## Provided records:
==================================================

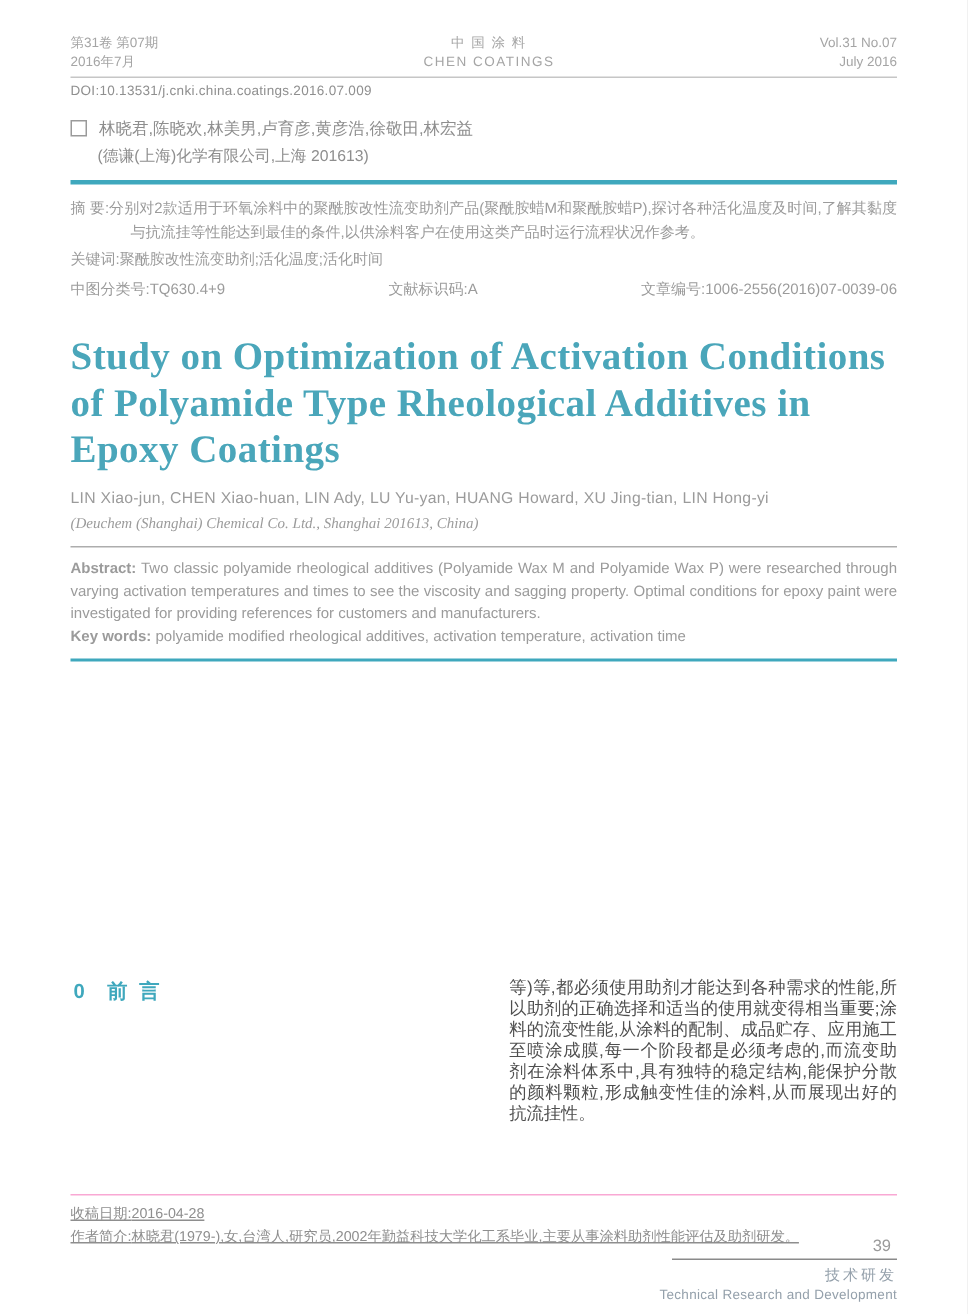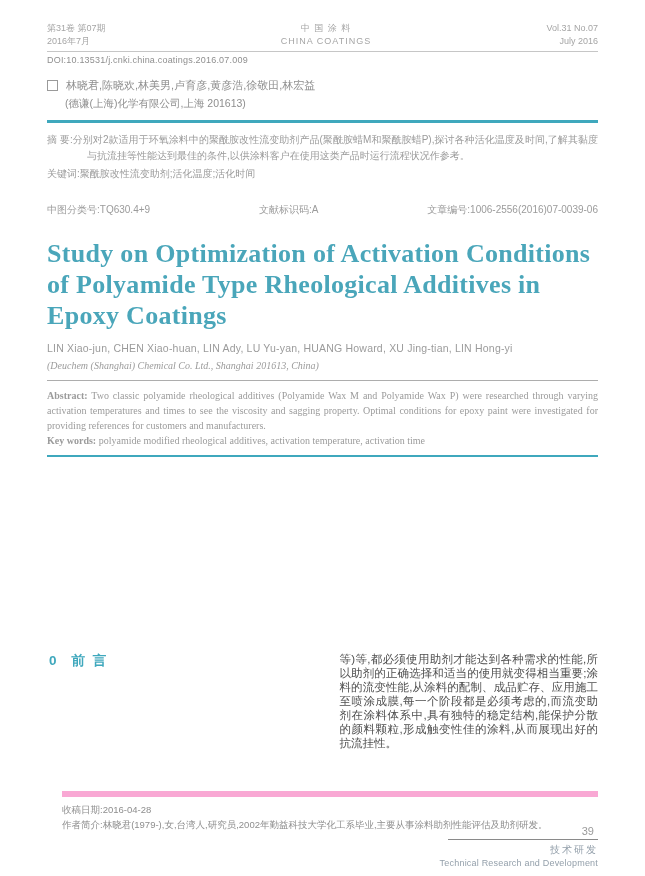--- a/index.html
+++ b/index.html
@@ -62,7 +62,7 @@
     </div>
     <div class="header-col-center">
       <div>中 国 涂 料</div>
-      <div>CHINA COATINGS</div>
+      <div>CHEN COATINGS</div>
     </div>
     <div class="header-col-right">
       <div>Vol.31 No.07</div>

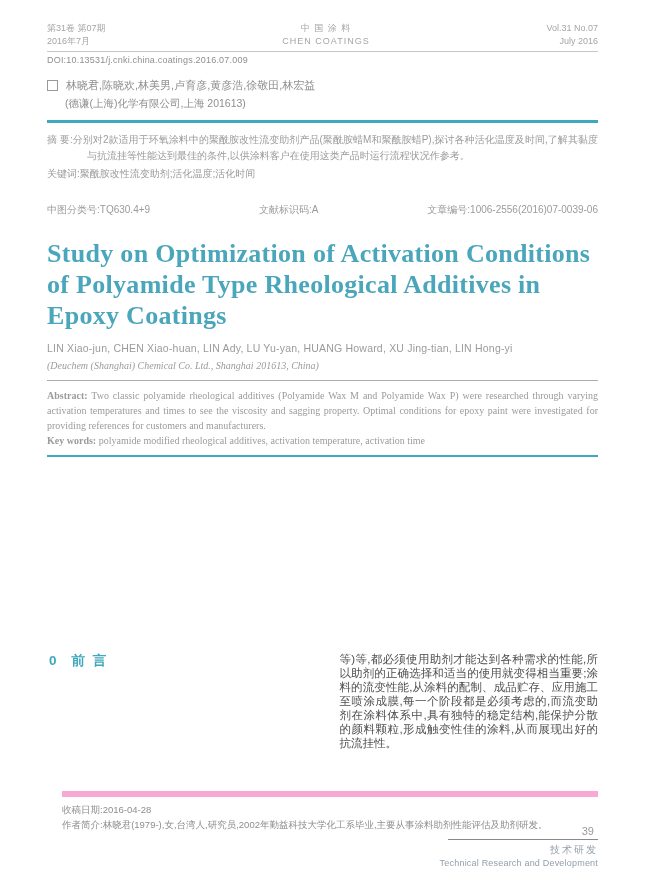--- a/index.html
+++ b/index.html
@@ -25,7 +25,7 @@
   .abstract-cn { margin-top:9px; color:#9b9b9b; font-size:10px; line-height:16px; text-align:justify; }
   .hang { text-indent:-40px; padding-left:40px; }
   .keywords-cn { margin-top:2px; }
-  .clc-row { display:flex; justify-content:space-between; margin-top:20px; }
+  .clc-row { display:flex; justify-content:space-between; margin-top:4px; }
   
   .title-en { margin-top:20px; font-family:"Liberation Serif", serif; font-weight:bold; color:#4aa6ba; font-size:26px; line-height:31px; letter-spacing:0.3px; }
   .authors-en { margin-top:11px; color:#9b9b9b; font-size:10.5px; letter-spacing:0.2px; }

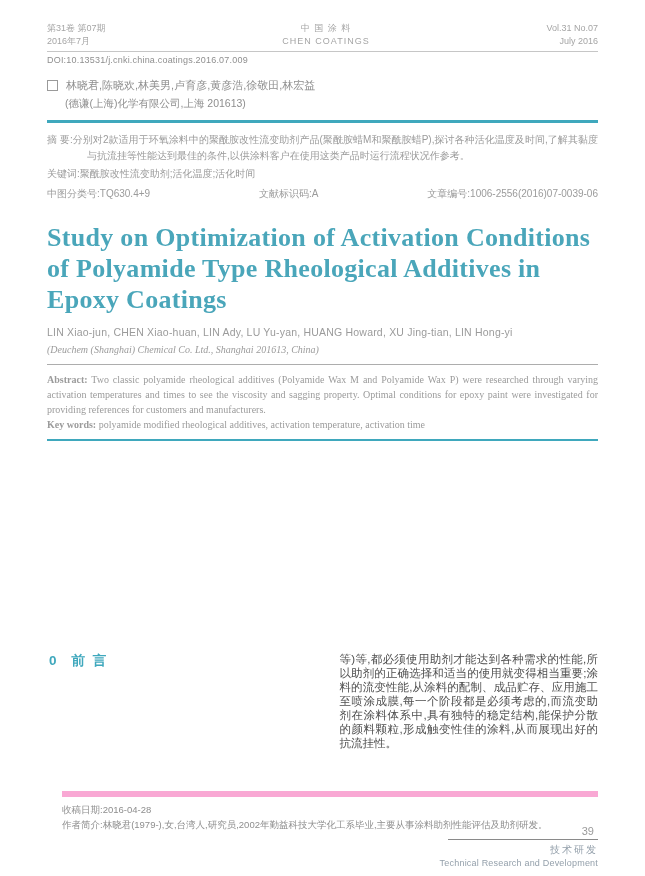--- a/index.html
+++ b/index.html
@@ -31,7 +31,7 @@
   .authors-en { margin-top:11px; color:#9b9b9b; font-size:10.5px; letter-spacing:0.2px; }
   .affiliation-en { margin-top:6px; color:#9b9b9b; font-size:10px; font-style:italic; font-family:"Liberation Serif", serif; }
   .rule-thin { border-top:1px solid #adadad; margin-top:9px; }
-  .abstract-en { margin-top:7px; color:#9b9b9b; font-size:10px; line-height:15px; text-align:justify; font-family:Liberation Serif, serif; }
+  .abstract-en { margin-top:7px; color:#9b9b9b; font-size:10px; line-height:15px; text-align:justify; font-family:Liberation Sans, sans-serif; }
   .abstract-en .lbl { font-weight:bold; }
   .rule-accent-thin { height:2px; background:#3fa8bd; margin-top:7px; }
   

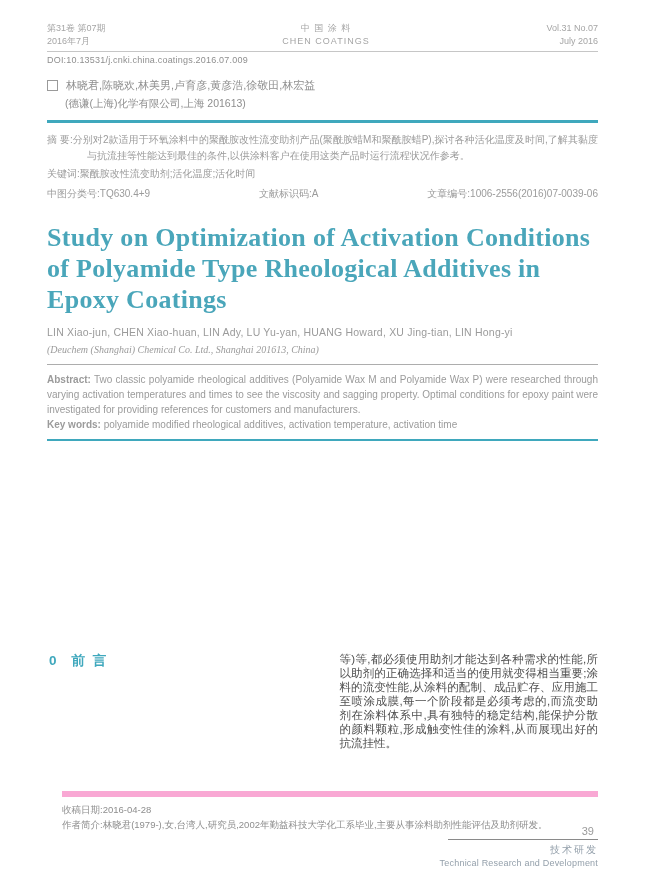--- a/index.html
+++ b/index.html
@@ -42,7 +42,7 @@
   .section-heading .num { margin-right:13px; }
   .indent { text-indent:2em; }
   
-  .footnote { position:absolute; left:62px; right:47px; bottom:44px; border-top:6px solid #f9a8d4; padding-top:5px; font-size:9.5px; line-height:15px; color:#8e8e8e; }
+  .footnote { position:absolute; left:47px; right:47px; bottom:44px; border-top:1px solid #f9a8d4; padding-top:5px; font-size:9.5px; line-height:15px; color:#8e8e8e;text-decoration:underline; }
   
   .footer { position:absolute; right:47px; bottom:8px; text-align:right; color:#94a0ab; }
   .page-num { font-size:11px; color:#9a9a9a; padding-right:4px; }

==================================================

## What the task requires:
Retype the data exactly as it stands, but keep the images out of your copy.

## Task solution:
--- a/index.html
+++ b/index.html
@@ -62,7 +62,7 @@
     </div>
     <div class="header-col-center">
       <div>中 国 涂 料</div>
-      <div>CHINA COATINGS</div>
+      <div>CHEN COATINGS</div>
     </div>
     <div class="header-col-right">
       <div>Vol.31 No.07</div>

--- a/index.html
+++ b/index.html
@@ -25,7 +25,7 @@
   .abstract-cn { margin-top:9px; color:#9b9b9b; font-size:10px; line-height:16px; text-align:justify; }
   .hang { text-indent:-40px; padding-left:40px; }
   .keywords-cn { margin-top:2px; }
-  .clc-row { display:flex; justify-content:space-between; margin-top:20px; }
+  .clc-row { display:flex; justify-content:space-between; margin-top:4px; }
   
   .title-en { margin-top:20px; font-family:"Liberation Serif", serif; font-weight:bold; color:#4aa6ba; font-size:26px; line-height:31px; letter-spacing:0.3px; }
   .authors-en { margin-top:11px; color:#9b9b9b; font-size:10.5px; letter-spacing:0.2px; }

--- a/index.html
+++ b/index.html
@@ -31,7 +31,7 @@
   .authors-en { margin-top:11px; color:#9b9b9b; font-size:10.5px; letter-spacing:0.2px; }
   .affiliation-en { margin-top:6px; color:#9b9b9b; font-size:10px; font-style:italic; font-family:"Liberation Serif", serif; }
   .rule-thin { border-top:1px solid #adadad; margin-top:9px; }
-  .abstract-en { margin-top:7px; color:#9b9b9b; font-size:10px; line-height:15px; text-align:justify; font-family:Liberation Serif, serif; }
+  .abstract-en { margin-top:7px; color:#9b9b9b; font-size:10px; line-height:15px; text-align:justify; font-family:Liberation Sans, sans-serif; }
   .abstract-en .lbl { font-weight:bold; }
   .rule-accent-thin { height:2px; background:#3fa8bd; margin-top:7px; }
   

--- a/index.html
+++ b/index.html
@@ -42,7 +42,7 @@
   .section-heading .num { margin-right:13px; }
   .indent { text-indent:2em; }
   
-  .footnote { position:absolute; left:62px; right:47px; bottom:44px; border-top:6px solid #f9a8d4; padding-top:5px; font-size:9.5px; line-height:15px; color:#8e8e8e; }
+  .footnote { position:absolute; left:47px; right:47px; bottom:44px; border-top:1px solid #f9a8d4; padding-top:5px; font-size:9.5px; line-height:15px; color:#8e8e8e;text-decoration:underline; }
   
   .footer { position:absolute; right:47px; bottom:8px; text-align:right; color:#94a0ab; }
   .page-num { font-size:11px; color:#9a9a9a; padding-right:4px; }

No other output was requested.